I have been looking for and evaluating multiple offline-first database alternatives that support web browsers for a while and I just found out about about Nano-SQL a few hours ago. I went over the documentation and I like Nano-SQL a lot so far.

If remote sync is implemented I think it could make Nano-SQL an excellent choice for progressive web apps (PWAs).

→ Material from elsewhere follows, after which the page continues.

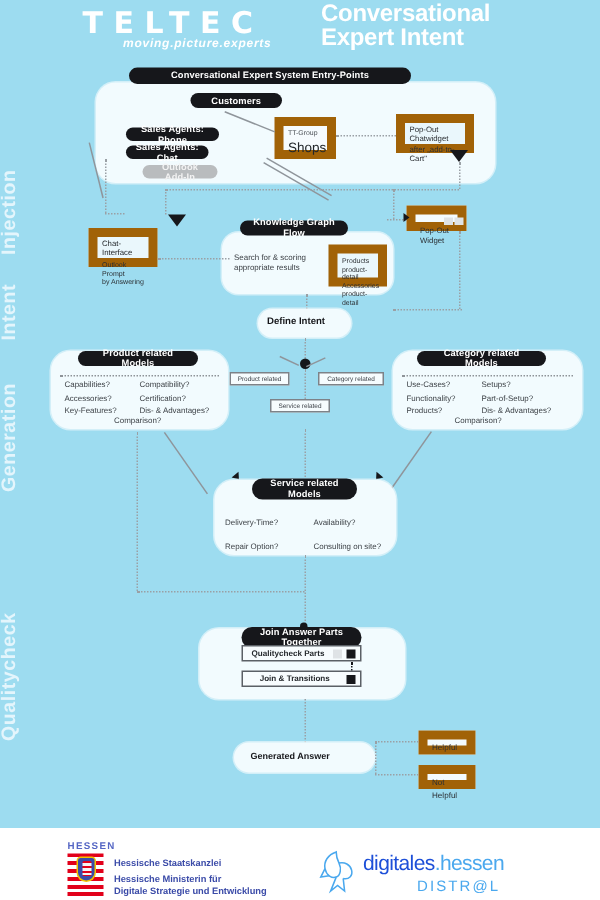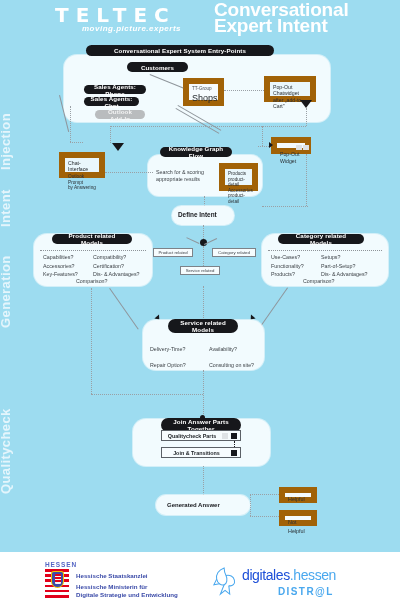"Conversational" .title { font-size: 19px -> 16px }
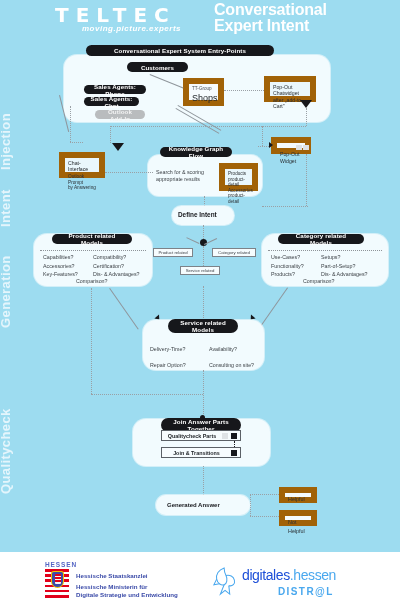"DISTR@L" .dh-sub { font-weight: bold -> normal }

These are some of the alternatives I have evaluated and in my opinion their pros and cons: Blockers have been bolded

Gun.js

Pros:

Very good performance
First class offline support, does a great job at syncing data with remote sources
Local and remote data can be encrypted

Cons:

Limited query engine
No support for relationships, join queries nor aggregate queries

Dexie.js

Pros:

Great performance
Flexible query engine
Can sync with remote sources although only a remote sync/persistency adapter is available and it uses NeDB for persistency which is not actively maintained

Cons:

Limited support for relationships and no support of join nor agregate queries

Lovefield

Pros:

Amazing performance
Excellent query engine, supports relationships, join and aggregate queries
Can be used with local sources (IndexedDB) or remote (Firebase) but no other remote adapters are available

Cons:

No remote sync, can use either a local or a remote adapter
Even though it's used at Gmail I was recently told by its main maintainer that the project is in maintenance mode and that it is very unlikely that Google will be adding new features (maybe so it doesn't compete with Firebase?)

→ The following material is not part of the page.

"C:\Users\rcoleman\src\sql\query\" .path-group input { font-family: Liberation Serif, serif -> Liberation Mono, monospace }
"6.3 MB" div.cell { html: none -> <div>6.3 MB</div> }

I haven't tested Nano-SQL yet but so far based on what I read from the docs my impressions are:

Pros:

Can achieve good performance
Great query engine with support for relationships, join queries and offers ways to handle aggregate queries and functions
Allows listening to data changes events
Multiple adapters for browser and server-side persistence

Cons:

No remote sync but looks like there is interest and could be implemented

Apr 11 '18 06:04 sebastianmacias

automerge seems to be the one that was discussed previously..

https://github.com/automerge/automerge

On Wed, 11 Apr 2018 at 08:27 Sebastian Macias [email protected] wrote:

Remote sync is the missing piece of the puzzle.

I have been looking for and evaluating multiple offline-first database alternatives that support web browsers for a while and I just found out about about Nano-SQL a few hours ago. I went over the documentation and I like Nano-SQL a lot so far.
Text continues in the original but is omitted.